Jeu de lumière - Nel Art

 

— Comment décrirais-tu ton art :

Je pense pouvoir dire de mon art qu'il est « belge ». Je m'explique :
Durant mon enfance, j'ai souvent été confrontée, avec beaucoup d’interrogations, à cet esprit purement belge et très surréaliste qu'il m'était donné de voir à travers des émissions telles que « Strip-Tease » qui a maintenant son pendant français, ainsi que Brel ou encore Arno. Bien entendu, il y a eu d'autres références mais si je choisis de parler de celles-là, c'est parce que je pense que tout le monde comprendra de quoi il retourne si je dis que ça m'a très tôt confronté à ce que j'appelle volontiers le « lamentable ». Quand Brel nous chante « Ces gens-là » ou qu'Arno nous parle de sa mère et de l'odeur au dessous de ses bras, il est aisé de comprendre qu'ils sont allés au bout des choses, que leur perception de l'humain ne s’arrête pas à ce qui est beau ou met en valeur ce dernier !
Venant d'une famille très « bourgeoise », ou se revendiquant comme telle, autant dire que ces confrontations me secouaient et me fascinaient, bien qu'il m'ait fallu du temps pour savoir apprécier cette belgitude qui n'a pas honte d'être ce qu'elle est ! Et je pense ici pouvoir faire un rapprochement avec mon travail, le fait de sculpter des organes est pour moi la manifestation de la simplicité, nous ne sommes que ça ! Ensuite, le fait de travailler l'opposition des signifiés et des signifiants et de donc tordre les expressions courantes, le langage commun, ou l'inconscient collectif, pour développer matériellement une œuvre qui n'est pas ce à quoi l'on pourrait s'attendre ; je prends pour illustrer mes propos l'exemple du « viol psychologique », à priori personne n'imagine un cerveau se faisant littéralement violer par un jet de spermatozoïdes tous prêts à s’entretuer pour entrer dedans. Si l'on s'accorde pour dire que le surréalisme créé la surprise et la juxtaposition inattendue d'idées ou de concepts je pense pouvoir dire que j'en suis. Mais une chose qui me tient particulièrement à cœur dans mon travail est d'offrir plusieurs niveaux de lecture, je suis aussi extrêmement intéressée par la psychanalyse et le travail de l'inconscient (le mien ou celui du spectateur). Freud est une manne intarissable d'information bien qu'il m'ait rarement été donné de « rencontrer » un homme aussi machiste et complexé.

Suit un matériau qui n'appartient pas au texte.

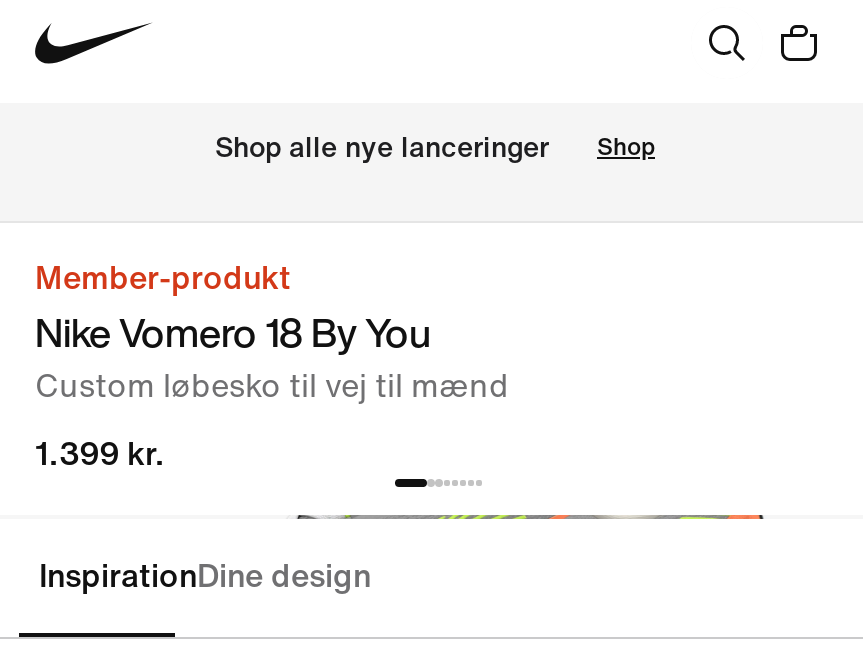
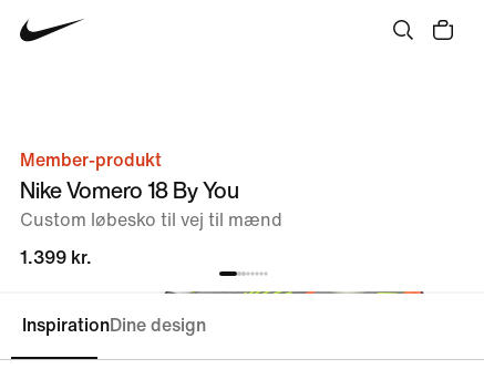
[215,134,655,164] Shop alle nye lanceringer | Shop -> none

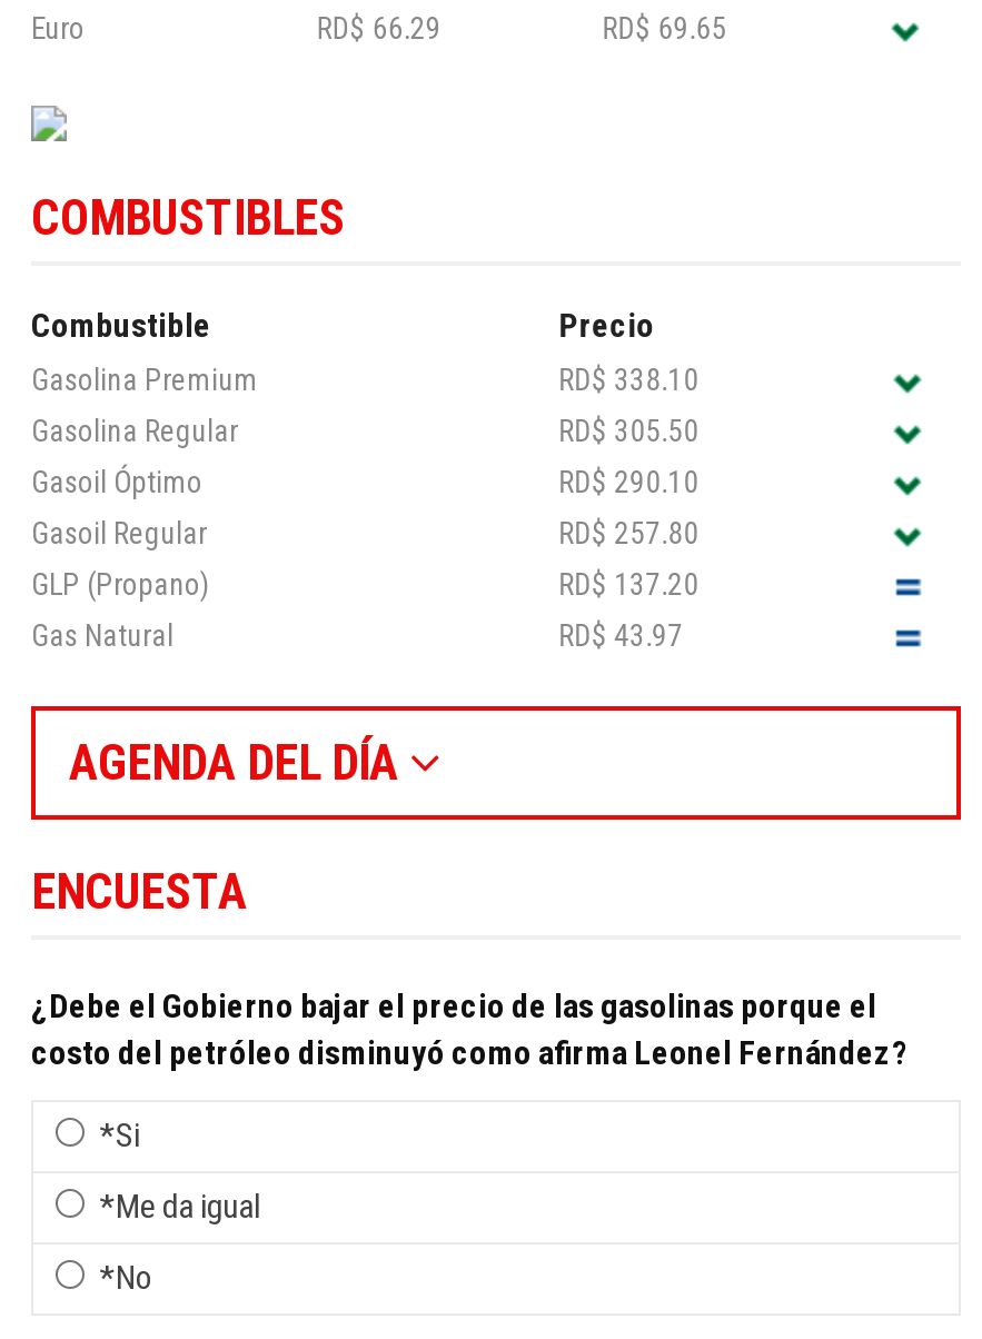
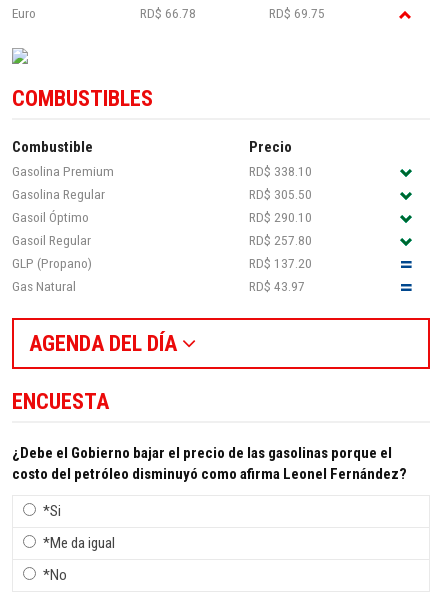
[317,10,441,45] RD$ 66.29 -> [140,5,196,21] RD$ 66.78
[602,10,727,45] RD$ 69.65 -> [269,5,325,21] RD$ 69.75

Bien entendu, en tant que femme il me serait impossible d'être en total accord avec ses propos. Même ses propos machistes et phallocrates m’inspirent. Nous dirons que c'est le « lamentable » de Freud, car vous l'aurez compris le lamentable est en fin de compte ce qui m'inspire chez tout être. Donc pour résumer, je pense que mon art est belge, surréaliste et psychanalytique.
Ceci dit, m’arrêter là serait réducteur, je dois aussi énormément à la France, qui me donna Rimbaud, Hubert-Félix Thiéfaine ou autres Bashung, sans parler de la magnifique mélancolie Baudelairienne. Rimbaud, c'est l’insolence, celle qui me permet de dire à 16 ans que je claque tout pour devenir artiste, n'ayant aucune formation artistique autant dire que ça a eu l'effet d'une bombe... Hubert-Félix Thiéfaine, c'est la réflexion, les mots qui m'apparaissent comme autant d'images surréalistes et provocantes. Bashung c'est la féminité par excellence, celle que beaucoup disent retrouver dans mon travail, elle est fine et raffinée tout en étant puissante et n'ayant pas peur des mots. Et Baudelaire c'est le spleen, celui qui m'accompagne et me donne cette fascination de tout ce qui n'est pas politiquement correct. En fin de compte ce qui fait de nous des humains et rien de plus.
De nouveau, il y a beaucoup d'autres références, mais ayant perdu mes parents relativement jeune ils ont terminé mon éducation. Si tant est qu'on considère qu'elle soit un jour terminée...
Nous voila donc avec les qualificatifs : belge, surréaliste, psychanalytique, insolant, provocant, féminin et mélancolique.

 

— Peux-tu nous parler de ton parcours ?

Mon parcours est relativement simple dans la mesure ou je suis autodidacte. Mes parents me rêvaient médecin ou je ne sais quelle autre chose, m’obligeant à suivre un cursus latin, mathématique et scientifique. Autant dire que l'école m'ennuyait au plus haut point. De plus, je ne me retrouvais absolument pas dans cet univers d'adolescent, décérébré pour la plus part. Ma mère avait une tumeur au cerveau et faisait des crises d'épilepsie, je passais mon temps dans les hôpitaux. J'ai vite compris qu'une vie était trop courte pour en faire ce que les autres voulaient qu'on en fasse.
Un jour ma prof de français de l'époque à parlé du mythe de la caverne de Platon qui met en scène des hommes enchaînés et immobilisés au fond d'une caverne tournant le dos à l'entrée et ne voyant que les ombres de la réalité (en dehors de la dite caverne) projetées sur le fond de cette demeure souterraine. Si l'un d'entre eux se défait de ses chaines et sors, découvrant ainsi la réalité des choses, il est peu probable qu'il veuille retourner à sa condition antérieur mais s'il se faisait violence, les autres restés à l'intérieur, incapables d'imaginer ce qui lui est arrivé, le recevraient très mal et ne le croiraient pas. Je me souviens qu'après ça, il n'a fallu que deux semaines pour que je quitte l'école... Je savais que je serais artiste, pas que je le veuille, mais c'était une évidence...
En 2003 je perdais mon père d'une rupture d’anévrisme et ma mère en 2008 des suite de sa maladie, à ce moment j'ai rencontré un psy qui m'a aidé à affiner ma perception des choses. J'ai donc commencé à chercher. J'avais toujours dessiné et petit à petit j'ai commencé à créer des toiles, jamais lisse. Je commençais à travailler le relief, de fil en aiguille la sculpture s'est imposée pour ne plus me quitter.
J'ai commencé à exposer et vendre mon travail en 2010 à peu de choses près.

 

— Quels matériaux utilises-tu pour tes créations ?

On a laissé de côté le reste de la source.